Date: 2008-09-06 04:35 pm (UTC)
From: [identity profile] nostoi.livejournal.com
I don't believe so. Surely a beautifully constructed piece (be it poetry or sculpture or whatever)can be appreciated solely for what it is.

Emotion can add resonance and meaning, but I'm not sure that it is a necessary requirement in itself.

Date: 2008-09-06 06:08 pm (UTC)
From: [identity profile] poliphilo.livejournal.com
Exactly.

The thing is to approach the work without preconceptions or prejudice- a very difficult thing to do.

I haz the perfect icon

Date: 2008-09-06 05:12 pm (UTC)
From: [identity profile] saskia139.livejournal.com
This is very similar to what Mark Musa has to say about Dante's Vita Nuova, which he has translated (and the Comedy also--though I don't like his version of either). The VN, he says, is not fundamentally a book about a youthful romance, but a book about the craft of poetry.

Re: I haz the perfect icon

Date: 2008-09-06 06:10 pm (UTC)
From: [identity profile] poliphilo.livejournal.com
I don't know Dante- except by report- but, yes, these guys weren't writing autobiography- at least not as we know it.

Re: I haz the perfect icon

Date: 2008-09-06 06:47 pm (UTC)
From: [identity profile] saskia139.livejournal.com
I had the good luck to discover Dante as a teenager, all on my own, and have loved him ever since. He's a cranky, uppity bastard and a brilliant poet.

Date: 2008-09-06 11:58 pm (UTC)
From: [identity profile] daisytells.livejournal.com
Thanks for your insight. Now I shall have to re-read the sonnets without wondering about the "romance" factor. A whole new perspective!
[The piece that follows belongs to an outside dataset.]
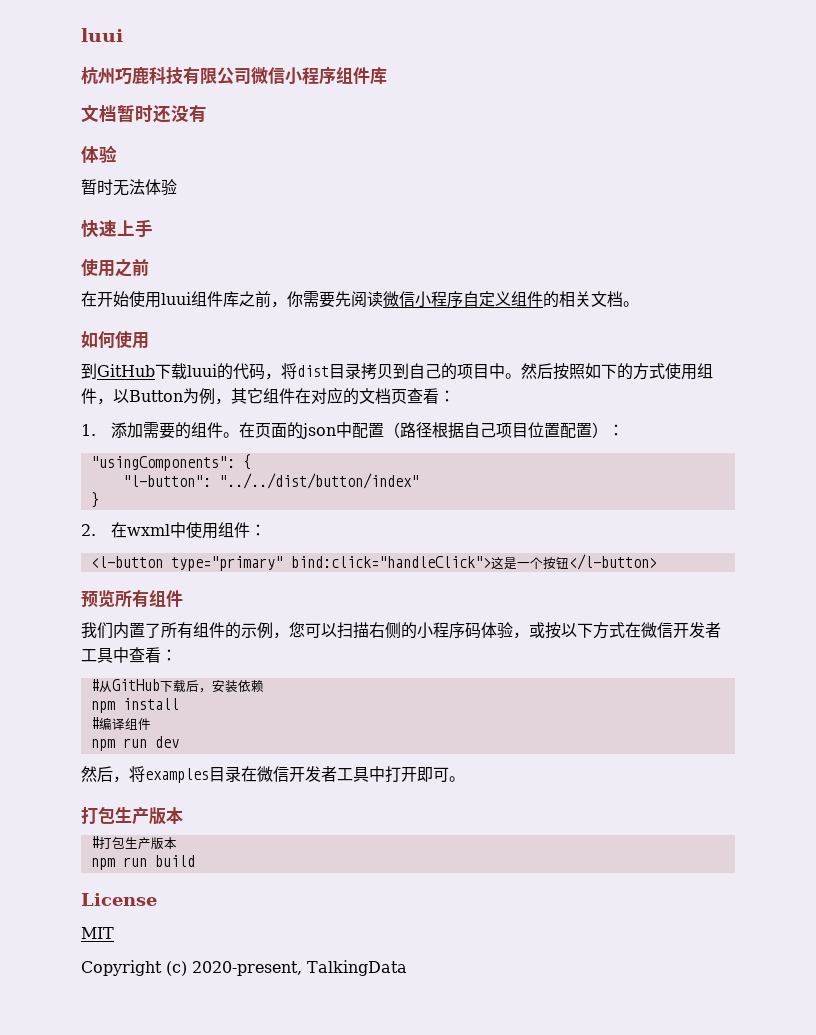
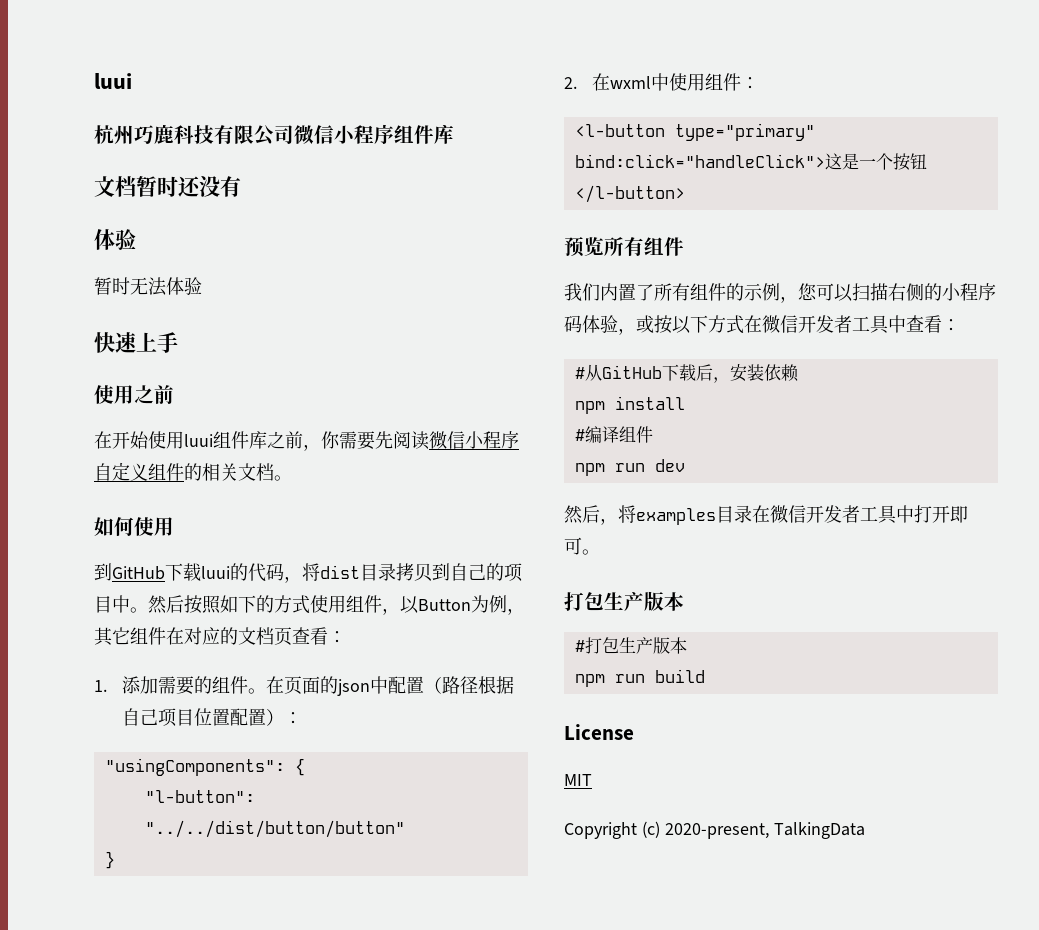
- "l-button": "../../dist/button/index"
+ "l-button": "../../dist/button/button"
Date: 2008-09-07 09:01 am (UTC)
From: [identity profile] poliphilo.livejournal.com
I've set myself the task of reading them all in sequence- something I've never done before. Maybe I'll change my views, maybe not.

Sonnets

Date: 2008-09-07 09:36 pm (UTC)
From: [identity profile] brttvns.livejournal.com
Yes, the 'lovely youth' was a patron, and if the 'dark lady' was little more than a literary device what does that matter? If the passion on the page affects the reader in the way that the writer intended then surely the poet has done his job. It may be argued that the content, in such circumstances, is void of true emotion, or even hypocritical - bah, I say. For the praises and passions conveyed in the sonnets (and let us not just restrict this argument to them) prove the writer's passion. If a poet writes of the tangible, the ideal, or the metaphysical, the passion is still very real and even more so if it is successfully conveyed to the reader.
And who would want Shakespeare to be Plath? Could you imagine her versions of Twelfth Night or A Midsummer Nights Dream? Shocking!
Cheers

Re: Sonnets

Date: 2008-09-08 11:10 am (UTC)
From: [identity profile] poliphilo.livejournal.com
I agree. The idea that poetry reflects- or should reflect- authentic personal experience is a romantic idea. You find it first in people like Coleridge. And I think it has seriously distorted our view of what poetry is and does.